A fare da cornice ad ogni scena, corre su tre lati un bordo segmentato bianco, rosso e blu. A partire dalla seconda scena, nella parte superiore, una cornice decorata con motivi geometrici rossi e di forma romboidale, collega tutti i riquadri.

La scena più aulica è forse quella della Disputa della santa con l’imperatore, raffigurato sulla sinistra, seduto su un trono mentre con lo scettro indica la santa. Il suppedaneo del podio è decorato con raffigurazioni di draghi sputa-fuoco. Sulla fronte del gradino si legge distintamente CAESAR, mentre la parola precedente risulta ormai quasi illeggibile (si riconoscono forse le lettere SXRTI) [10]. L’elegante silhouette della santa occupa il centro della scena, sulla destra un gruppo di soldati ascoltano la conversazione, uno di essi regge un grande scudo decorato con leoni rampanti. Come nella prima scena, anche qui ricorre in alto un elegante fregio di archetti pensili, questa volta dai profili trilobi e a sesto acuto.

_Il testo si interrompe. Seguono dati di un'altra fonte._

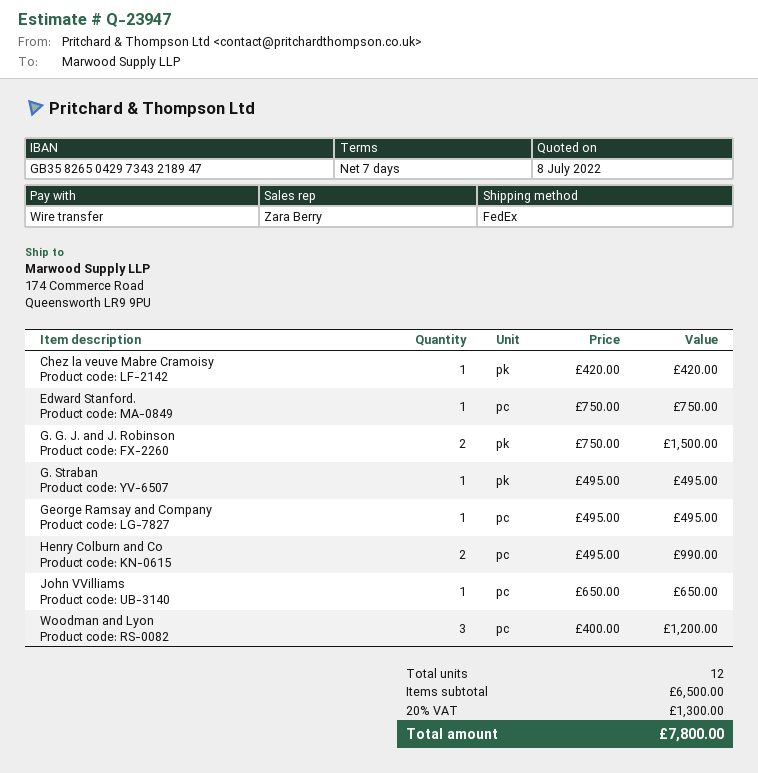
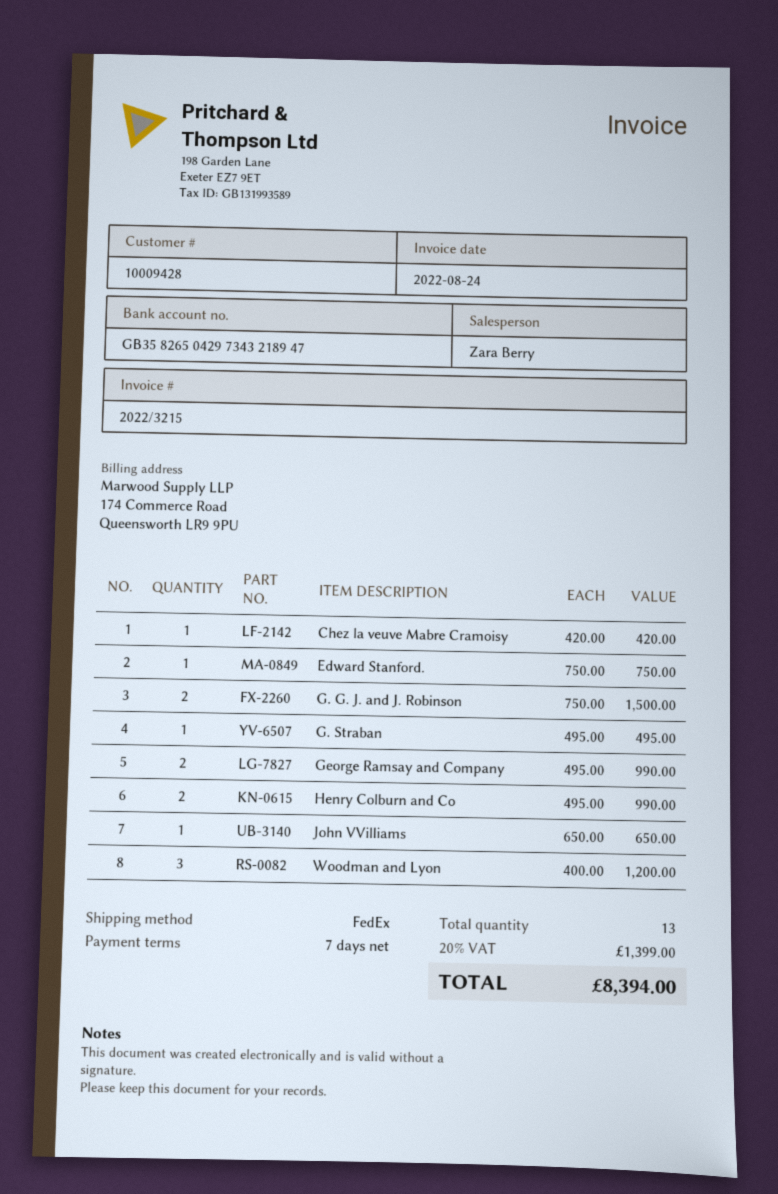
George Ramsay and Company: 1 x 495.00 = 495.00 -> 2 x 495.00 = 990.00
total quantity: 12 -> 13
tax: 20% = 1300.00 -> 20% = 1399.00
total: 7800.00 -> 8394.00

La scena della Disputa con i filosofi riprende lo schema della precedente con la santa al centro, circondata dai filosofi. Nella scena del Supplizio della ruota, un angelo accorre in volo a salvare la santa in preghiera e, armato di spada, distrugge gli ingranaggi dello strumento di tortura che, saltando via, feriscono a morte alcuni dei soldati presenti. È in questa scena che il maestro di santa Caterina propone un compendio di espressioni buffe e grottesche «con occhi strabuzzati e lingue che sporgono dalle labbra, a rappresentare la morte violenta come nei teatri di burattini» (Romano 1988, p. 200) [11-13].

Nell’ultima scena, parzialmente mutila, il soldato sta rinfoderando la spada, il martirio si è appena consumato ed il corpo della santa giace riverso sul suolo, con i polsi legati dietro la schiena. In secondo piano un angelo deposita la salma della santa, avvolta in un telo rosso, nel sarcofago costruito per lei sul monte Sinai.

Bibliografia

Angelini E., San Giovanni Evangelista di Priverno – cenni storici, «Economia pontina», n. 4, aprile 1971, pp. 19-46

Angelini E., Studi Privernati, Priverno 1973, pp. 111-130.

Angelini E., Priverno: Patrimonio artistico XII-XIX secolo, Priverno 1988, pp. 106-148.

Angelini E., Gli affreschi delle chiese di Priverno dal XIII al XV secolo, Priverno 1995, pp. 14-15, 34-35, 40-51.

Romano S., Gli affreschi “angioini” in San Giovanni Evangelista a Priverno, «Storia dell’arte», n. 64, 1988, pp. 197-203.

Romano S., Eclissi di Roma: pittura murale a Roma e nel Lazio da Bonifacio VIII a Martino V (1295-1431), Roma 1992, pp. 360-367.